══ DATA SHOWN ══

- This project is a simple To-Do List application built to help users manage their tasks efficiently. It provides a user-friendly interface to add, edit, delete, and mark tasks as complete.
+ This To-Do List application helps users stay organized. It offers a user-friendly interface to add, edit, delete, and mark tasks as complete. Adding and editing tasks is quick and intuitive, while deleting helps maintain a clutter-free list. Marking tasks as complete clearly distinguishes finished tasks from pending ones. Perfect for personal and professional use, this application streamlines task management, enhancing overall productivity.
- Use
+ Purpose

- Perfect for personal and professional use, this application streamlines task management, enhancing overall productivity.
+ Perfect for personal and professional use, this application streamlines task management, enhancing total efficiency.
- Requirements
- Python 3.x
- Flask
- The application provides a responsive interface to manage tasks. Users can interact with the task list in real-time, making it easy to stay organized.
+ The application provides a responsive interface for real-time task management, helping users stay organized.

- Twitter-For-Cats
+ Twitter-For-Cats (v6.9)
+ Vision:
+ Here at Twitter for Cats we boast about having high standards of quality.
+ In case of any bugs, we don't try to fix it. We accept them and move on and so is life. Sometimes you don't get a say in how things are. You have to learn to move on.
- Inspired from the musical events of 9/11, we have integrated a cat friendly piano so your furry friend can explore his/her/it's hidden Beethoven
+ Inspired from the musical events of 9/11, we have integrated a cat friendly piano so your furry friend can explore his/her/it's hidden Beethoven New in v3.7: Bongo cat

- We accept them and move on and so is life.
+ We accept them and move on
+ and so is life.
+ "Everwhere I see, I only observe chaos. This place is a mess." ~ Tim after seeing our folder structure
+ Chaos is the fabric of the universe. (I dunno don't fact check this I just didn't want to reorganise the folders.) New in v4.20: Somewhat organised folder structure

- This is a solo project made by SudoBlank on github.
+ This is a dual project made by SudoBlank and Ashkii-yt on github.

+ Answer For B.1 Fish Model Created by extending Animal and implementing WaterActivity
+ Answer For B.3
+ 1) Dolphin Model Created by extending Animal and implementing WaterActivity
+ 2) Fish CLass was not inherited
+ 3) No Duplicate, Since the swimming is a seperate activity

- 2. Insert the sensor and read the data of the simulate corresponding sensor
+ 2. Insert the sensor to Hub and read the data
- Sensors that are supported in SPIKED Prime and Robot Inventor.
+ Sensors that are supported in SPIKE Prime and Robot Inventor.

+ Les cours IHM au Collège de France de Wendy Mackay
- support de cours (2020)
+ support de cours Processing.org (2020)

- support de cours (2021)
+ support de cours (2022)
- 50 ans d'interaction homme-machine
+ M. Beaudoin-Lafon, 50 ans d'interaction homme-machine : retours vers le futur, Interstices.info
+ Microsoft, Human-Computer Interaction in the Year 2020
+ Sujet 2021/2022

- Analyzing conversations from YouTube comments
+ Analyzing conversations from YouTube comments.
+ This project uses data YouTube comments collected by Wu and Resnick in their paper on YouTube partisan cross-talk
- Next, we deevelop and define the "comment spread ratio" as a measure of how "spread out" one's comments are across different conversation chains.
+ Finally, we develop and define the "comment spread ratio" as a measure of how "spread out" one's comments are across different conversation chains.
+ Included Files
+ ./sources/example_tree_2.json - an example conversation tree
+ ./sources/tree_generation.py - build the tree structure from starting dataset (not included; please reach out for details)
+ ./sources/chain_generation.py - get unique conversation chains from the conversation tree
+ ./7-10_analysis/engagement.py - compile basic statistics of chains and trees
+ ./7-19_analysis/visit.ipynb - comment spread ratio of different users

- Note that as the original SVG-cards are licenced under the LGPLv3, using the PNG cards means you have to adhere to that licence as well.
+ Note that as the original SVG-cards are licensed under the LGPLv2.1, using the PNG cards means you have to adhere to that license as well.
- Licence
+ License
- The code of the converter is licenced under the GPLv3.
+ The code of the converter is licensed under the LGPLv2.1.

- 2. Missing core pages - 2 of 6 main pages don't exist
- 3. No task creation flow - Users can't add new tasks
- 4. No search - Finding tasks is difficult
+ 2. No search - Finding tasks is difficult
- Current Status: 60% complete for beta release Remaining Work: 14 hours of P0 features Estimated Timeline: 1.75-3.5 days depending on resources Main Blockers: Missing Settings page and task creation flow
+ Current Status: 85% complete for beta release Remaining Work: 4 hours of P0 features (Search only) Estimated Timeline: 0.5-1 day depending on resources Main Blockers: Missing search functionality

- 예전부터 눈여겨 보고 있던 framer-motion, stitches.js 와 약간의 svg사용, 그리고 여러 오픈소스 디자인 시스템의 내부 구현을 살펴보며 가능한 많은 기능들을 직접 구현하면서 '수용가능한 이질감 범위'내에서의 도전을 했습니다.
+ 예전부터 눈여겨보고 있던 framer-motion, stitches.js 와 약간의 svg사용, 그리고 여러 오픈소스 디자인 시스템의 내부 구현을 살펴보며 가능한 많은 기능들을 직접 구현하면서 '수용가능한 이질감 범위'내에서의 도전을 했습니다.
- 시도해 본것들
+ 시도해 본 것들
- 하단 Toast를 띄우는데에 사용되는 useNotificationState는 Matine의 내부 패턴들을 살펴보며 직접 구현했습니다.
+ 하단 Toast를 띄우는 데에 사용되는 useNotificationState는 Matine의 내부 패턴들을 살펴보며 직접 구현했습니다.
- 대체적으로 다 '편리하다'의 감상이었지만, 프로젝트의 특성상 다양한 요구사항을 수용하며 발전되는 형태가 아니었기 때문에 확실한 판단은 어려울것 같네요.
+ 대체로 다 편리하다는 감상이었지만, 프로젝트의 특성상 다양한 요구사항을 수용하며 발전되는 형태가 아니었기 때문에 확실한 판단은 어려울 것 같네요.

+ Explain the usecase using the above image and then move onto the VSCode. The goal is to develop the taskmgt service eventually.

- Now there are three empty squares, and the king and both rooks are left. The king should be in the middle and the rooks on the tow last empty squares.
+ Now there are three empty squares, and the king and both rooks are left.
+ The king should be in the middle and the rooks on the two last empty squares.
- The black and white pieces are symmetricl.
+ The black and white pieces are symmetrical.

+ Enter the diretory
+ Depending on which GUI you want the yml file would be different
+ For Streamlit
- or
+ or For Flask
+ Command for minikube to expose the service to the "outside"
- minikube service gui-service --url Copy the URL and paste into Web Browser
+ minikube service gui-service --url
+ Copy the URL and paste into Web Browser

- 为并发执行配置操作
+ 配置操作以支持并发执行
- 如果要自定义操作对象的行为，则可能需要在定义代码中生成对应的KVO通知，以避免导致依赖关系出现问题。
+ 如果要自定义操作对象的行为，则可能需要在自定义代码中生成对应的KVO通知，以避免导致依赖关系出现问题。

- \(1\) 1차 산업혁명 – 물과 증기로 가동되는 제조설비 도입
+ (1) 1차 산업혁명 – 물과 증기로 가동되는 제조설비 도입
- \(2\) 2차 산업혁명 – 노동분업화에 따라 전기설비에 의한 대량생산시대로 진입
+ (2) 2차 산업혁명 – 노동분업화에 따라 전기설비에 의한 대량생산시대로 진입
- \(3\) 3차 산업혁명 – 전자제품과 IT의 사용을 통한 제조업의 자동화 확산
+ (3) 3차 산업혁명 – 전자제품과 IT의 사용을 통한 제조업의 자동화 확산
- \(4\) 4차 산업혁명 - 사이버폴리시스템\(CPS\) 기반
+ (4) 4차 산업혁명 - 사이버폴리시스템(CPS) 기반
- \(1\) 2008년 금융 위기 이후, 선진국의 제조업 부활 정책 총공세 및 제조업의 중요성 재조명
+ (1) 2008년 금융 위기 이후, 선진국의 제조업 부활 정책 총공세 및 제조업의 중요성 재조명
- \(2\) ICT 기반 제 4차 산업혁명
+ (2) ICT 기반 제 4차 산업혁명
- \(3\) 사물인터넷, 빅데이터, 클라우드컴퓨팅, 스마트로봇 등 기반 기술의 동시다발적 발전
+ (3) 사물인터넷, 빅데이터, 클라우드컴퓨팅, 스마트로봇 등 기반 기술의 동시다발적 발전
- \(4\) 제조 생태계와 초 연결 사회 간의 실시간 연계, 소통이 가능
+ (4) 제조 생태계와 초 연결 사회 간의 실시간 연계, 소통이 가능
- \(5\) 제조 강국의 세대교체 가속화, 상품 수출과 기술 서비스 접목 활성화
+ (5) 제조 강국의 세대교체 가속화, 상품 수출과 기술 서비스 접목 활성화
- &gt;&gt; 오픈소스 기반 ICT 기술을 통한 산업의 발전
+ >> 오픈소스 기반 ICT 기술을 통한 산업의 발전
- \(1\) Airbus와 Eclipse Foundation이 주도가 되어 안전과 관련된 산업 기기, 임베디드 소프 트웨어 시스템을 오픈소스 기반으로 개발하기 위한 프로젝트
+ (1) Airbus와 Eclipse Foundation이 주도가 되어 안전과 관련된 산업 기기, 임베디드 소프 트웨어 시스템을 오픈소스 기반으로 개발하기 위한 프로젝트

═══

◆ **EXERCISE DETAILS**: Out of the data above, set down the lines from the one with "to move on." to the one with "- This is a", both included, exactly as written and with no additions.

◆ **OUTPUT FOR THIS EXERCISE**:
+ In case of any bugs, we don't try to fix it. We accept them and move on and so is life. Sometimes you don't get a say in how things are. You have to learn to move on.
- Inspired from the musical events of 9/11, we have integrated a cat friendly piano so your furry friend can explore his/her/it's hidden Beethoven
+ Inspired from the musical events of 9/11, we have integrated a cat friendly piano so your furry friend can explore his/her/it's hidden Beethoven New in v3.7: Bongo cat

- We accept them and move on and so is life.
+ We accept them and move on
+ and so is life.
+ "Everwhere I see, I only observe chaos. This place is a mess." ~ Tim after seeing our folder structure
+ Chaos is the fabric of the universe. (I dunno don't fact check this I just didn't want to reorganise the folders.) New in v4.20: Somewhat organised folder structure

- This is a solo project made by SudoBlank on github.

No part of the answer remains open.